I coach a lot of powerful women whose sexual energy was, like mine, a potent force in their early adulthood; a wild aliveness.


It shows up as a deep connection and commitment to our desires, instincts, and passions, whether they manifest in the form of creativity, sensuality, emotional expression, or other aspects of life. Vitality, authenticity, and spontaneity are in the driver’s seat.


Many of us trade in the wild aliveness of those days for the more secure, "grown-up," and legitimized feeling of being a monogamous wife. 


I help my clients deconstruct all the social conditioning that goes into the desire I had and they had to make that trade-off: from "bad" to "good." That reckoning prepares us to reclaim our aliveness INSIDE marriage.


Because like it or not, that wildness IS our aliveness.
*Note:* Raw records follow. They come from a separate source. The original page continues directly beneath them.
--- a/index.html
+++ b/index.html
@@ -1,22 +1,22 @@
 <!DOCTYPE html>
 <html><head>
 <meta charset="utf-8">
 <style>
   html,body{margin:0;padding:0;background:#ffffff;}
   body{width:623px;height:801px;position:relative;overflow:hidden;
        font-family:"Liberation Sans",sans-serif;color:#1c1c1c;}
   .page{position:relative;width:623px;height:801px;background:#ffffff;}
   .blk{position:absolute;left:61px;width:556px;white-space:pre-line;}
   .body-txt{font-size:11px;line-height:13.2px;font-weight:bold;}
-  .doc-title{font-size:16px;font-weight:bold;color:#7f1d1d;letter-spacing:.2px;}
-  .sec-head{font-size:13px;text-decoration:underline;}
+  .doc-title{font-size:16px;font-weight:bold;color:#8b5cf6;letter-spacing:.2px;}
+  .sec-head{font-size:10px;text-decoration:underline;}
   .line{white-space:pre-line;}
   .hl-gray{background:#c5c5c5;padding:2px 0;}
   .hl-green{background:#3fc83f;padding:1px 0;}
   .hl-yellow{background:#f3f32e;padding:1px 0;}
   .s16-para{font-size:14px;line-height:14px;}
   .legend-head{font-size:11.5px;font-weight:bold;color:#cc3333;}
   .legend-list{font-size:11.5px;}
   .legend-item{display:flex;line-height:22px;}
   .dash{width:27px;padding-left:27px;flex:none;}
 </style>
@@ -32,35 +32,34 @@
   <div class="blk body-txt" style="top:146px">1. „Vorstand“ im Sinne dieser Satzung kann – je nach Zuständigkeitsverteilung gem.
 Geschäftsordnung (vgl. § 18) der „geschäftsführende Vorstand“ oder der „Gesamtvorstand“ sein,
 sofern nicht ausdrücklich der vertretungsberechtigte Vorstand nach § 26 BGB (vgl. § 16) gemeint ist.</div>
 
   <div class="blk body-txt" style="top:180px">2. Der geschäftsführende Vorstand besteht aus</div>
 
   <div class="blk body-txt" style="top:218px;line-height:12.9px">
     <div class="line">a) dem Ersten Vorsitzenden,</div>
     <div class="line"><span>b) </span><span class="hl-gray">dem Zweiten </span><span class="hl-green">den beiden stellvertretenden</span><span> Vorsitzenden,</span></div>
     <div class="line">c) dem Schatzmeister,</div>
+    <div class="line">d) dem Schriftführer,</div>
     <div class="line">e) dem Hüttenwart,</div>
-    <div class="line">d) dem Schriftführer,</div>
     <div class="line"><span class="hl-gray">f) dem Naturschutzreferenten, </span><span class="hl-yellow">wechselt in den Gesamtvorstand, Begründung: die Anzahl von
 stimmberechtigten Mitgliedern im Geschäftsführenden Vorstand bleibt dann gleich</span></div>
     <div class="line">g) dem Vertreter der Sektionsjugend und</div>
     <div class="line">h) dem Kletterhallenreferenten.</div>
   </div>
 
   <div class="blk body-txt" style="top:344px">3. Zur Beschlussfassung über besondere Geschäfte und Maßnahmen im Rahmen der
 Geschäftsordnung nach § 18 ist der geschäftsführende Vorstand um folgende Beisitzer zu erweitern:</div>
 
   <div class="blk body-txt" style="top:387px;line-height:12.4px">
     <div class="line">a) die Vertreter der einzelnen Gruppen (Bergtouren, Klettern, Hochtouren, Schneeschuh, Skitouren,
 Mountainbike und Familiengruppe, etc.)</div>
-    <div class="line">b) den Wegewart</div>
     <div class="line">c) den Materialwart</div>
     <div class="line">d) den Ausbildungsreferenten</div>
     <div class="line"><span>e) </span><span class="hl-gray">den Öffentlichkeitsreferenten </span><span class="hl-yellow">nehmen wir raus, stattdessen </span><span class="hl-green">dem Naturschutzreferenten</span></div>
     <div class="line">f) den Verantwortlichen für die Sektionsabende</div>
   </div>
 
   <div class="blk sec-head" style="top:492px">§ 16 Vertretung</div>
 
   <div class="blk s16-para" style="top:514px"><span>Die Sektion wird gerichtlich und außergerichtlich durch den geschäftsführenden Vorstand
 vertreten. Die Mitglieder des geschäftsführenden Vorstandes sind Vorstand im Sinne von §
Without channels to express our divine sensuality, playfulness, emotionality, and beauty, we slowly corrode inside. We pace the cage we built thinking it would give us the lives we'd always wanted. We begin to question ourselves.
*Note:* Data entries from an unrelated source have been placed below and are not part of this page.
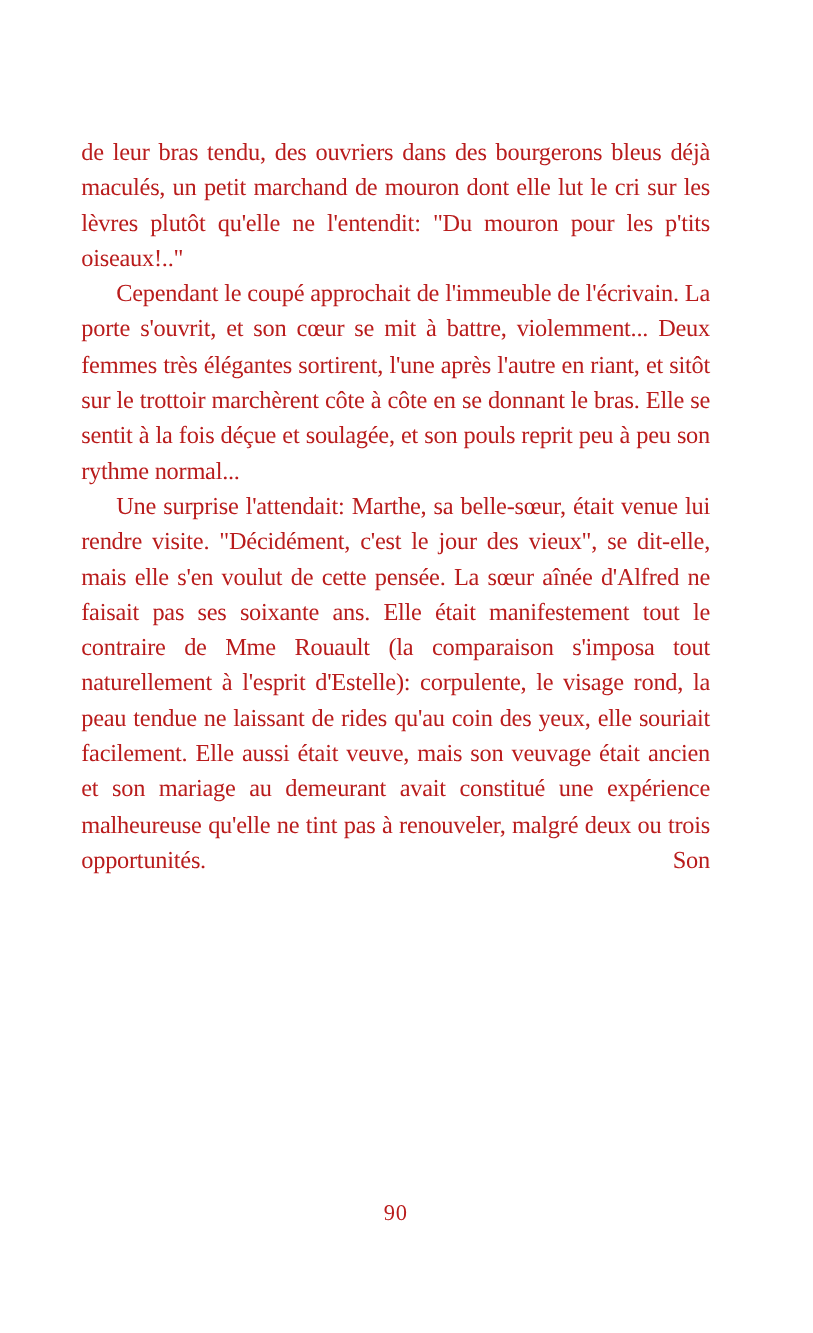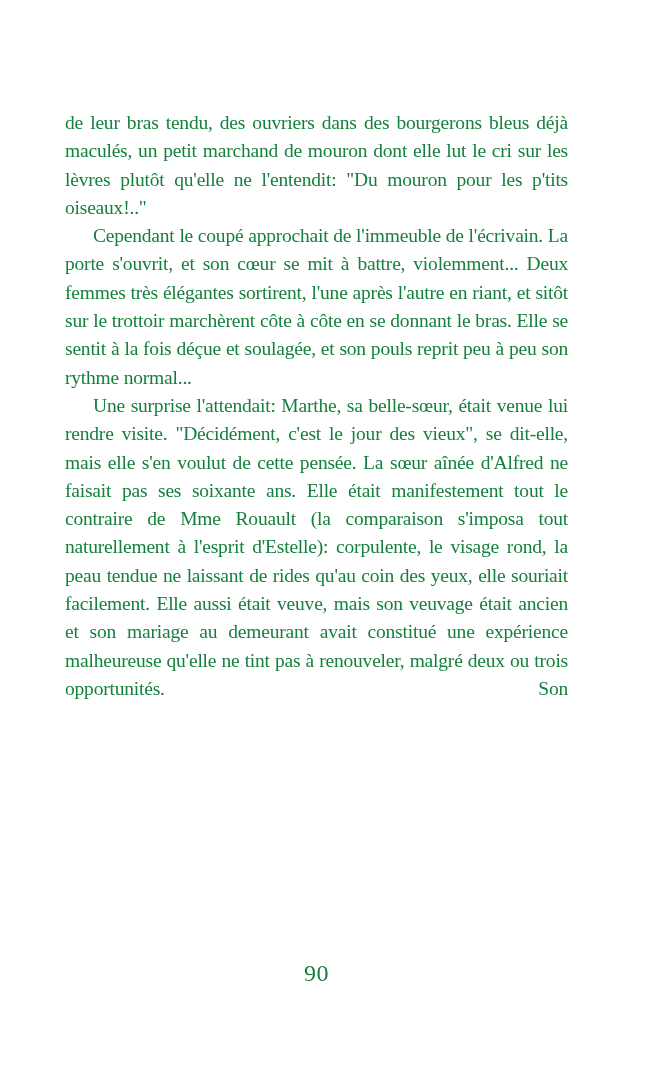--- a/index.html
+++ b/index.html
@@ -8,21 +8,21 @@
     background: #e9e9e9;
   }
   .page {
     position: relative;
     width: 650px;
     height: 1066px;
     margin: 0 auto;
     background: #ffffff;
     overflow: hidden;
     font-family: "Liberation Serif", serif;
-    color: #15803d;
+    color: #b91c1c;
   }
   .text-block {
     position: absolute;
     left: 65px;
     top: 109px;
     width: 503px;
   }
   .para {
     margin: 0;
     font-size: 19.5px;
@@ -37,21 +37,21 @@
   
   .para.flush-last {
     text-align-last: justify;
   }
   .folio {
     position: absolute;
     left: 65px;
     top: 960px;
     width: 503px;
     text-align: center;
-    font-size: 24px;
+    font-size: 18px;
     letter-spacing: 0.5px;
   }
 </style>
 </head>
 <body>
 
 <div class="page">
   <main class="text-block">
     <p class="para no-indent">de leur bras tendu, des ouvriers dans des bourgerons bleus déjà maculés, un petit marchand de mouron dont elle lut le cri sur les lèvres plutôt qu'elle ne l'entendit: "Du mouron pour les p'tits oiseaux!.."</p>
     <p class="para indent">Cependant le coupé approchait de l'immeuble de l'écrivain. La porte s'ouvrit, et son cœur se mit à battre, violemment... Deux femmes très élégantes sortirent, l'une après l'autre en riant, et sitôt sur le trottoir marchèrent côte à côte en se donnant le bras. Elle se sentit à la fois déçue et soulagée, et son pouls reprit peu à peu son rythme normal...</p>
But as Glennon Doyle writes in Untamed - using the metaphor of another majestic wild beast, a great cat she met at a zoo - to address such a woman directly: "You're not crazy. You're a goddamn cheetah."


There is a harmful myth about monogamy that says you have to compromise your desires to stay together long-term. When you see through this myth you get to experience the creative tension of doing whatever it takes BOTH to stay together AND to stay in conversation with your desires.  


Once, I knew I was wild, but I didn't know how to use my wild in healthy ways. So I tamed myself. But that hurt me, too. For a long time, I lived according to this myth about monogamy, dutifully quashing my desires for the sake of keeping my marriage stable. 


But when I learned to say, “I’m not going ANYWHERE, nor will I live without these flavors of delight and intimacy,” I was able to use that new container to mix up some sweet new flavors of love. I have rewilded myself so I can live in domesticity without being captive to it.


What is your relationship with your erotic self? With your faithful, reliable self? Are you wild and free? Secure and stable? Both? How?